Posts Tagged ‘recovery’

Fathering Forgiveness

June 16, 2014

Sunday June 15th, 2014 – Island Lake, IL

Happy Father’s Day! Those that know me well may think I have finally flipped completely, but I couldn’t be more sincere. I think this is going to be the best Father’s Day of my life, and it once again took me by surprise. At this point I don’t care how it took me – I am just delighted it did.

I have finally found it in my deepest being to forgive my father unconditionally for everything he ever did or said to hurt me. I can’t speak for anyone but myself, but I know that I have finally gotten over one of if not the biggest psychological humps in my life. It won’t be an issue again.

There have been so many things going on in my life lately, Father’s Day took a back seat in my mind this year. As with all the family based holidays that have been so difficult for so long, some years are better than others. This year Mother’s Day sent me over the edge, and that was enough.

I’ve still got some hurt I need to work through with her, but the old man and I have completed our business as of today. I think it was due to my sitting with my sister Tammy and talking about everything I felt a need to talk about on Friday. As we were looking through family pictures, we ran across his driver’s license and old work ID. Seeing him from a distance changed everything.

As a child, he was a giant fire breathing dragon to be feared.

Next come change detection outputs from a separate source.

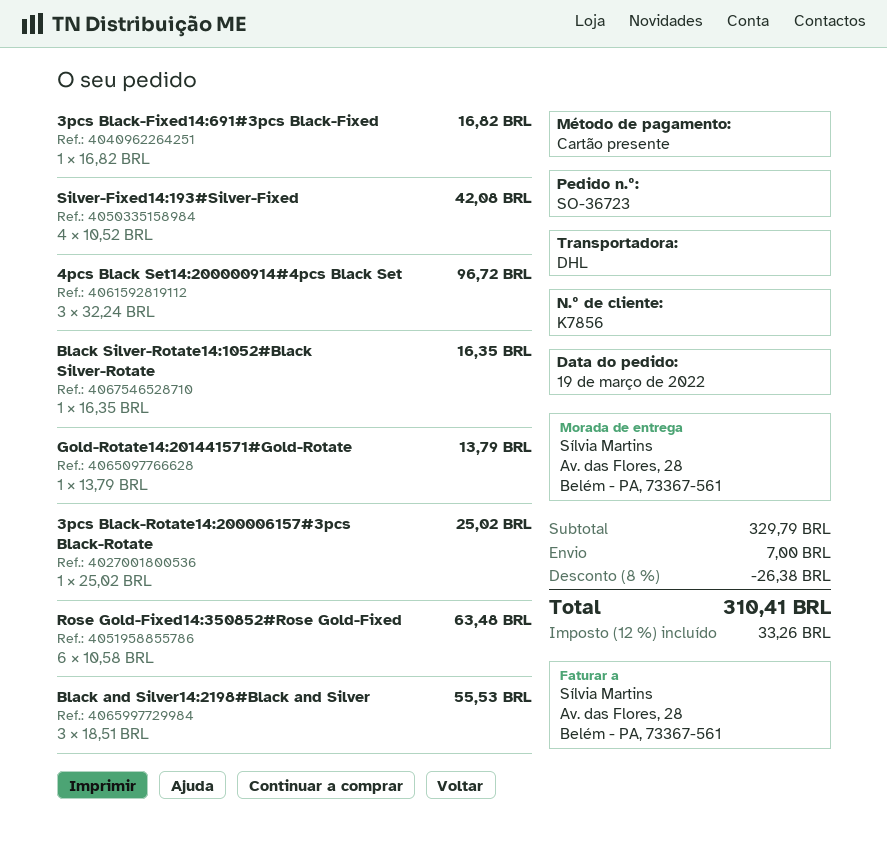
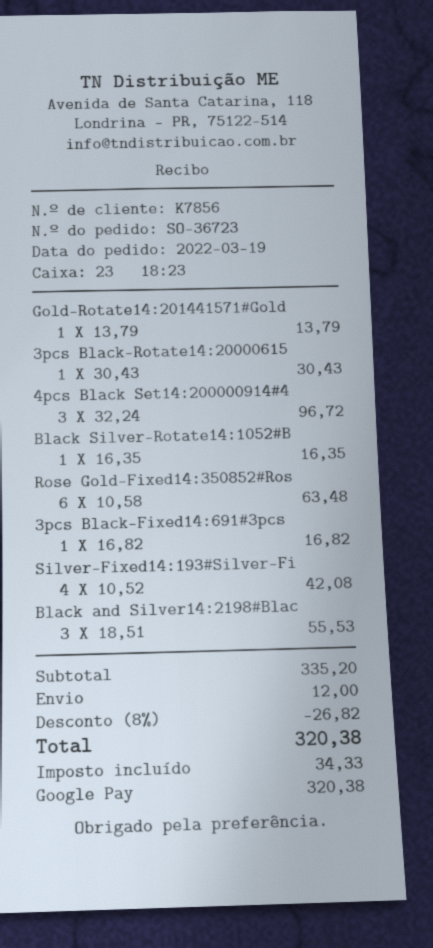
payment method: gift card -> Google Pay
3pcs Black-Rotate14:200006157#3pcs Black-Rotate: 1 x 25.02 = 25.02 -> 1 x 30.43 = 30.43
subtotal: 329.79 -> 335.20
discount: 8% = 26.38 -> 8% = 26.82
shipping: 7.00 -> 12.00
tax: 33.26 -> 34.33
total: 310.41 -> 320.38

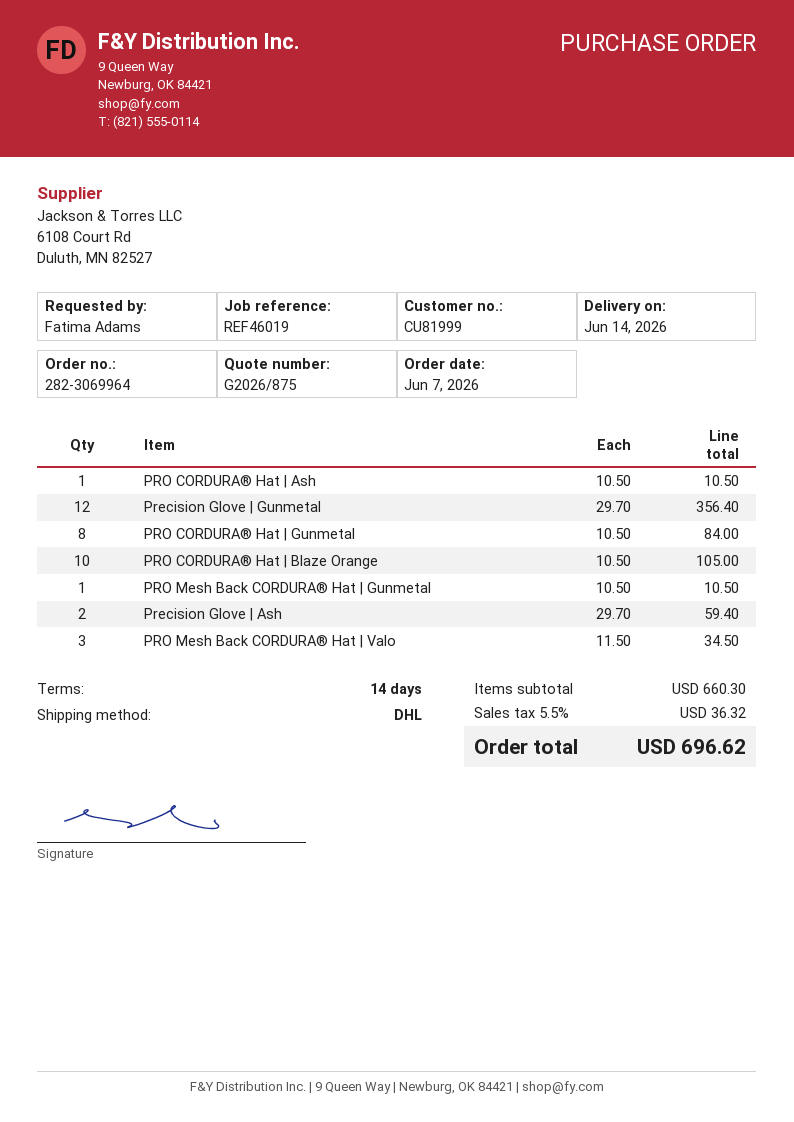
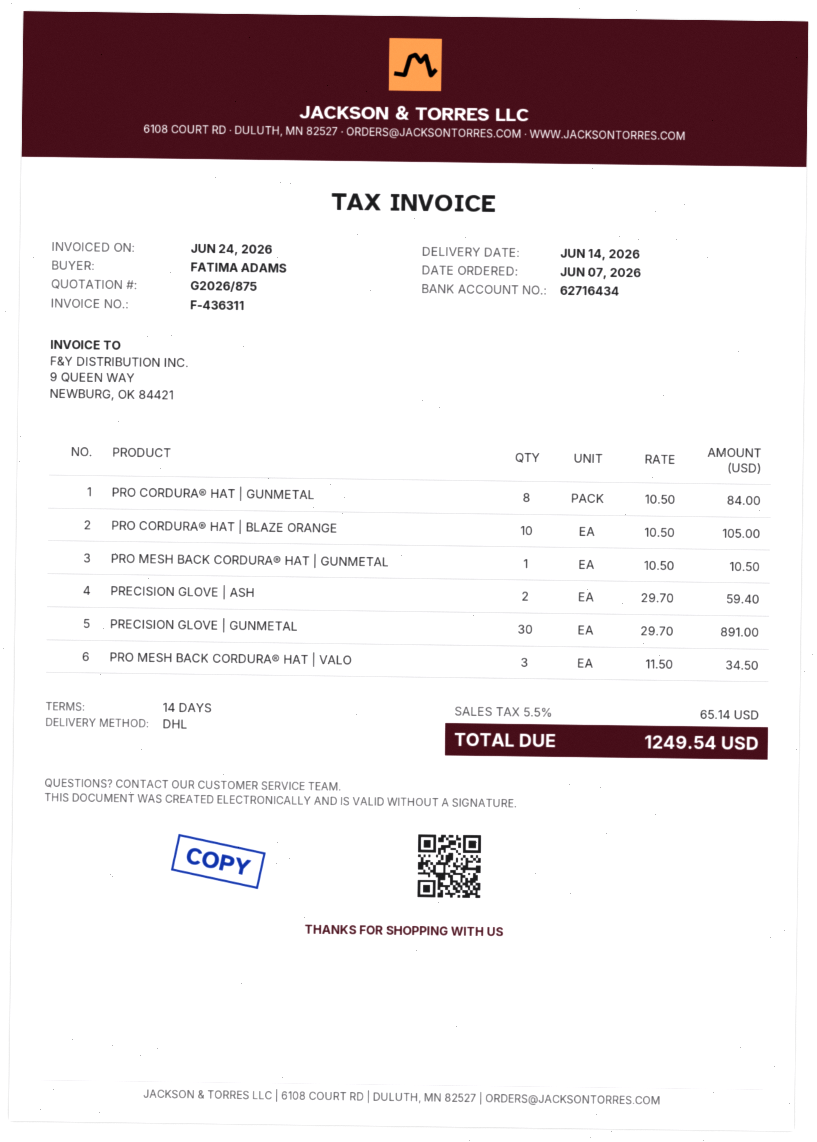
PRO CORDURA® Hat | Ash: 1 x 10.50 = 10.50 -> none
Precision Glove | Gunmetal: 12 x 29.70 = 356.40 -> 30 x 29.70 = 891.00
tax: 5.5% = 36.32 -> 5.5% = 65.14
total: 696.62 -> 1249.54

One little mistake or indiscretion could and often did bring the undiluted wrath of hell’s fury. Sometimes it involved beatings, but even getting yelled at with his intimidating snarl would strike extreme fear into every one of us.

He was a bully, and loved to get over by using fear and intimidation tactics. I eventually caught on to his game, and after that I no longer feared him. I learned to despise him and all bullies, and I have stood up to them in all forms my entire life. I’ve gotten some world class ass whippings as well, but at least I went down swinging. He was the inspiration for it, and the emotions ran deep.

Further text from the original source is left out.